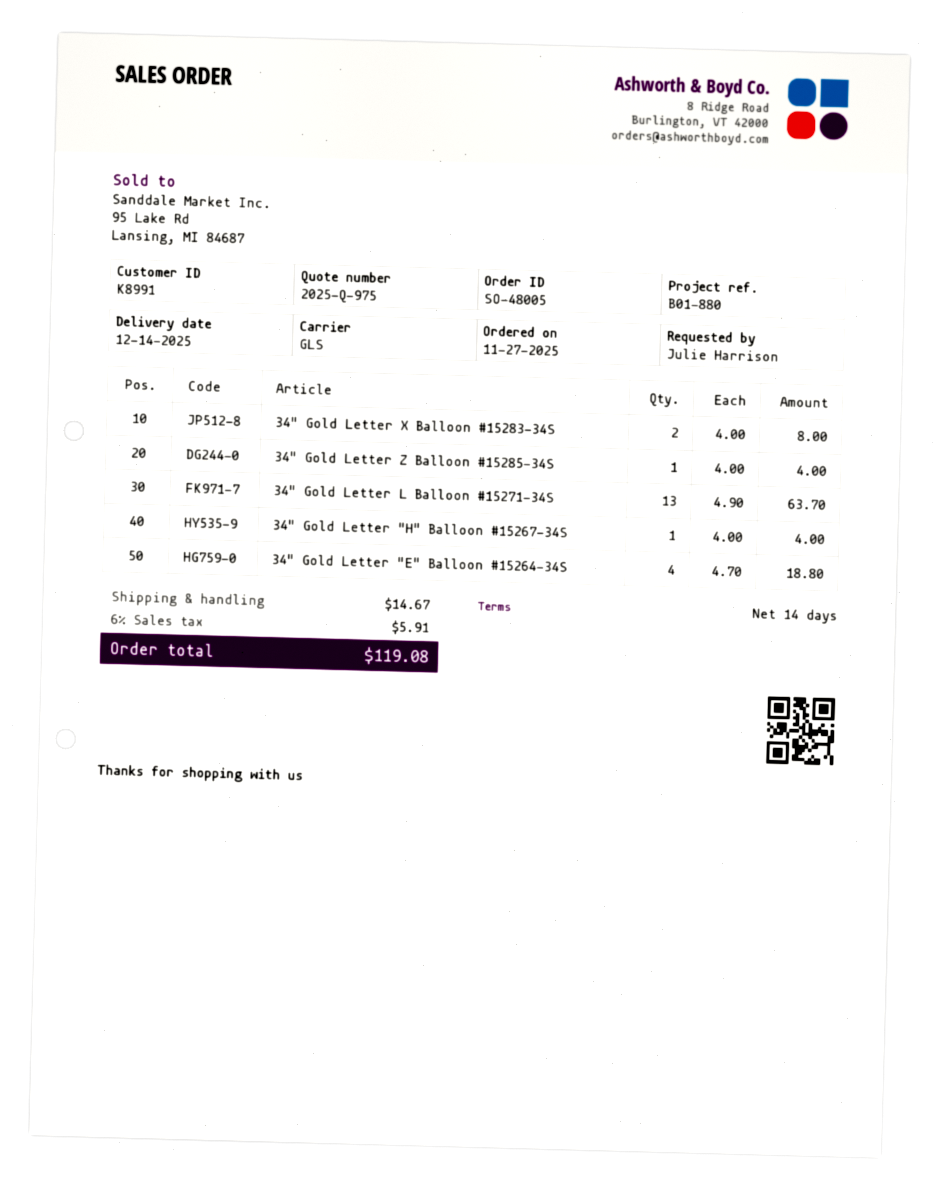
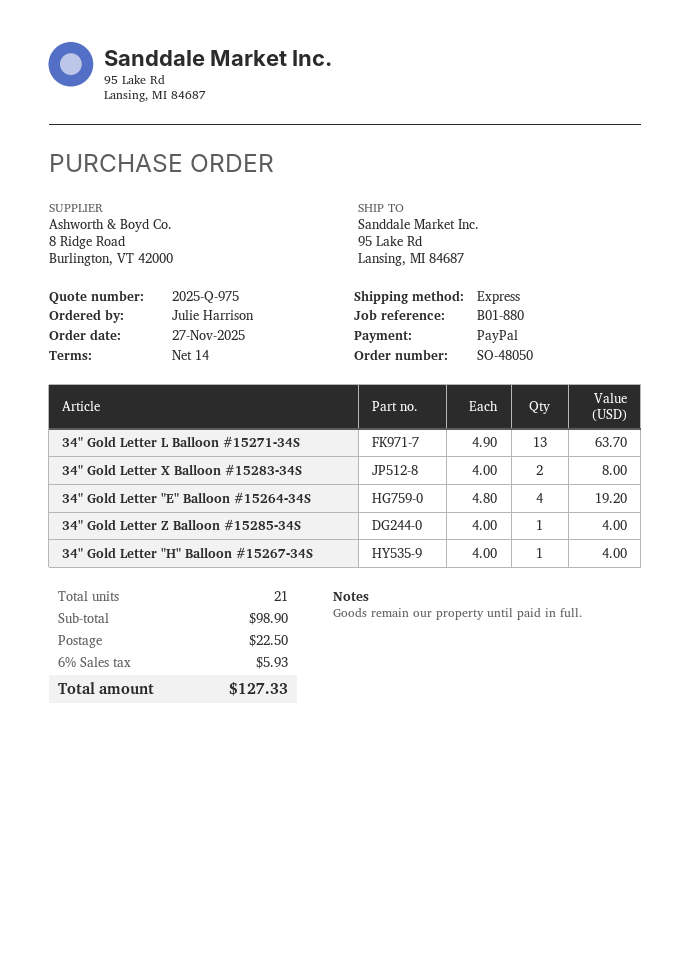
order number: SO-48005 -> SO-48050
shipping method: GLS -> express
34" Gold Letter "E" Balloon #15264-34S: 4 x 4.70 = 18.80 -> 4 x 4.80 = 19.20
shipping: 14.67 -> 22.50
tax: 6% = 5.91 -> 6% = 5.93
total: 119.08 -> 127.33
* * *
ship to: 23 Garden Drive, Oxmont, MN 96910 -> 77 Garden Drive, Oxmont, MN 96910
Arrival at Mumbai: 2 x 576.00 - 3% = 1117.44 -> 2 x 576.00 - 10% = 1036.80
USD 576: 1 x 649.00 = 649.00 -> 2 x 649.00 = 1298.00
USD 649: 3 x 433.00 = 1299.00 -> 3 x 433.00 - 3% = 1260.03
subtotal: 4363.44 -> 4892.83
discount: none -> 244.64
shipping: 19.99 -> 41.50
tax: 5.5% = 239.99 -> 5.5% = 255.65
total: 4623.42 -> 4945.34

● **EXERCISE DIRECTIONS**
There is a run of lines above from the one with "shipping: 19.99 -> 41.50" to the one with "total: 4623.42 -> 4945.34"; print exactly that run, both ends included, and nothing else.

● **YOUR SOLUTION**
shipping: 19.99 -> 41.50
tax: 5.5% = 239.99 -> 5.5% = 255.65
total: 4623.42 -> 4945.34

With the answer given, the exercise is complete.